Belgique: La justice enquête sur un médecin soupçonné d’avoir enregistré 2.000 fausses vaccinations anti-Covid - La fraude "la plus grave" à ce jour dans la gestion de la pandémie dans le pays

La justice belge enquête sur un médecin soupçonné d’avoir enregistré 2.000 fausses vaccinations anti-Covid, la fraude « la plus grave » à ce jour dans la gestion de la pandémie en Belgique, selon la ministre wallonne de la Santé qui a révélé les faits mardi. Ce praticien de la partie francophone du pays aurait offert ses services « aux quatre coins de la Wallonie », parfois en se faisant rémunérer pour des injections qui n’avaient pas lieu. L’objectif était de faire bénéficier le patient d’un pass sanitaire lui permettant d’échapper aux restrictions en vigueur.

« C’est une fraude à la vaccination de la part d’un médecin qui a encodé un nombre astronomique de personnes qu’il auraient vaccinées (...) 2.000 personnes au total », a affirmé au micro de la RTBF Christie Morreale, ministre de la Santé de la région wallonne.
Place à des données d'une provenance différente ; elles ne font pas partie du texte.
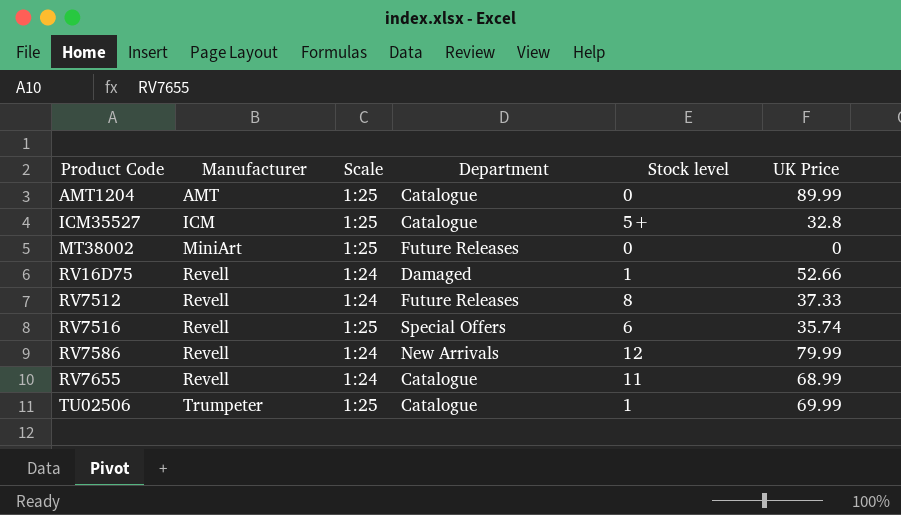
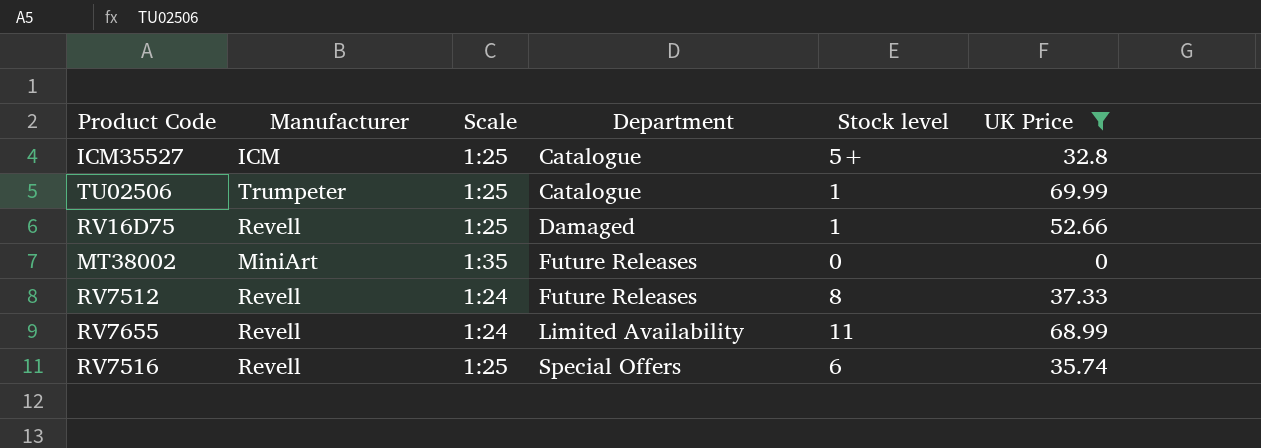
filter: none -> UK Price <= 69.99
row order: Product Code ascending -> Department ascending
RV16D75 | Scale: 1:24 -> 1:25
MT38002 | Scale: 1:25 -> 1:35
RV7655 | Department: Catalogue -> Limited Availability

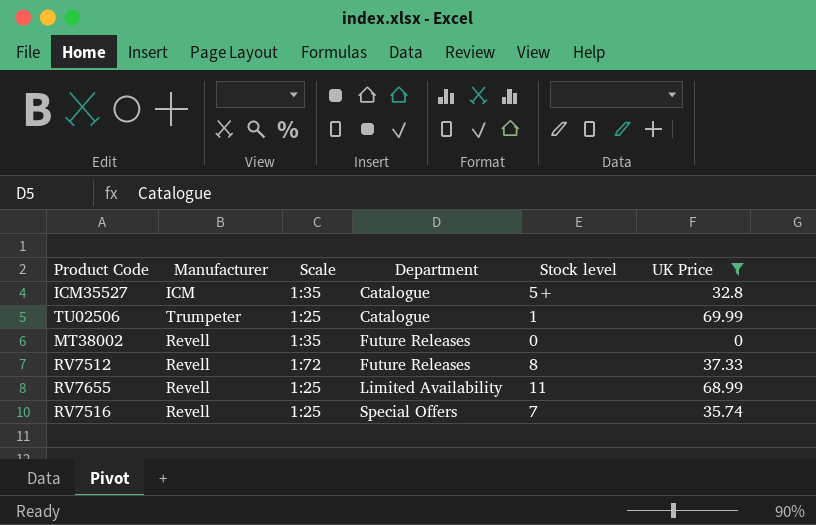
row RV16D75: Revell | 1:25 | Damaged | 1 | 52.66 -> none
ICM35527 | Scale: 1:25 -> 1:35
MT38002 | Manufacturer: MiniArt -> Revell
RV7512 | Scale: 1:24 -> 1:72
RV7655 | Scale: 1:24 -> 1:25
RV7516 | Stock level: 6 -> 7

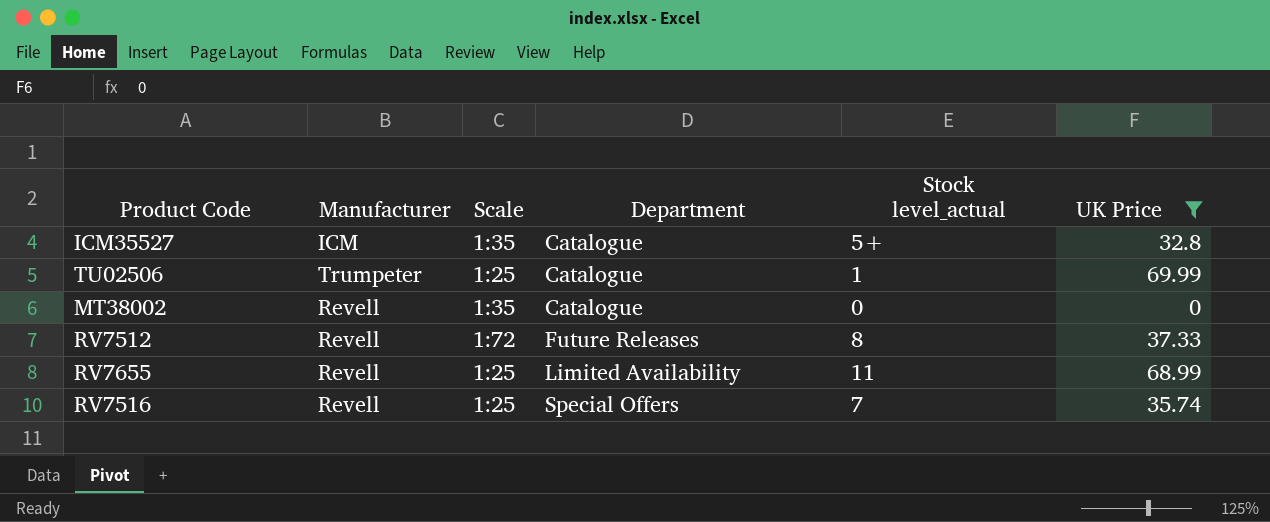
column name: Stock level -> Stock level_actual
MT38002 | Department: Future Releases -> Catalogue

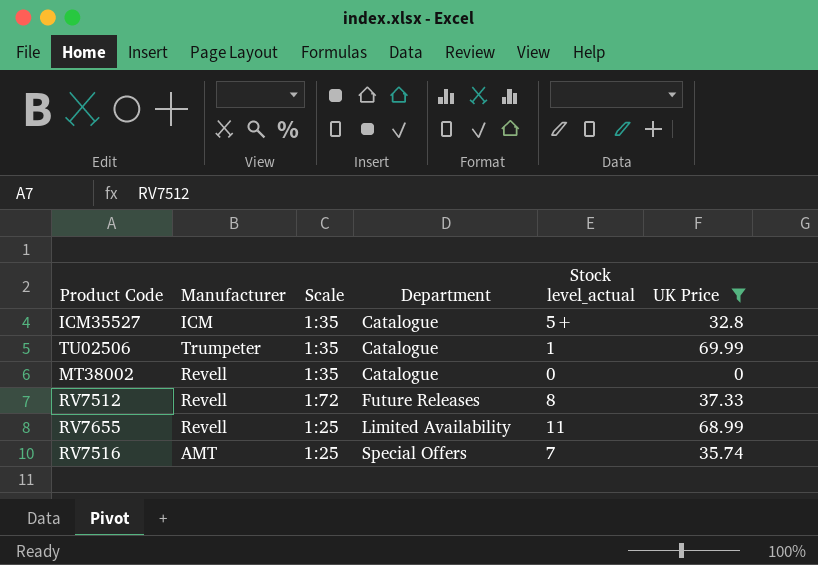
TU02506 | Scale: 1:25 -> 1:35
RV7516 | Manufacturer: Revell -> AMT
Selon elle, il est impossible qu’un seul médecin ait pu vacciner autant de monde dans tant de lieux différents. La justice et l’ordre des médecins ont été saisis du dossier, et ce généraliste a d’ores et déjà été privé de l’accès à la banque de données qui centralise les vaccinations. Il devrait être poursuivi pour faux et usage de faux.

Quant aux personnes qui ont bénéficié de ses services, elles sont également passibles de poursuites judiciaires, a précisé la ministre.

Dans un premier temps, leur pass sanitaire (ou « Covid Safe Ticket » en Belgique) a été « suspendu » et elles vont être contactées pour se voir proposer une vaccination en bonne et due forme, toujours selon Mme Morreale. « On s’est rendu compte sur des sites antivax qu’il y avait des appels à acheter des faux certificats », certains donnant accès à des fausses vaccinations (pour être en contact avec le médecin enregistrant l’acte), a aussi expliqué cette responsable socialiste du gouvernement régional de l’ex-Premier ministre Elio Di Rupo. « C’est l’anomalie la plus importante et la plus grave, c’est un acte extrêmement dangereux, (...) une rupture de confiance », a-t-elle insisté, soulignant que ces « faux vaccinés » exposent leurs contacts sociaux à la maladie.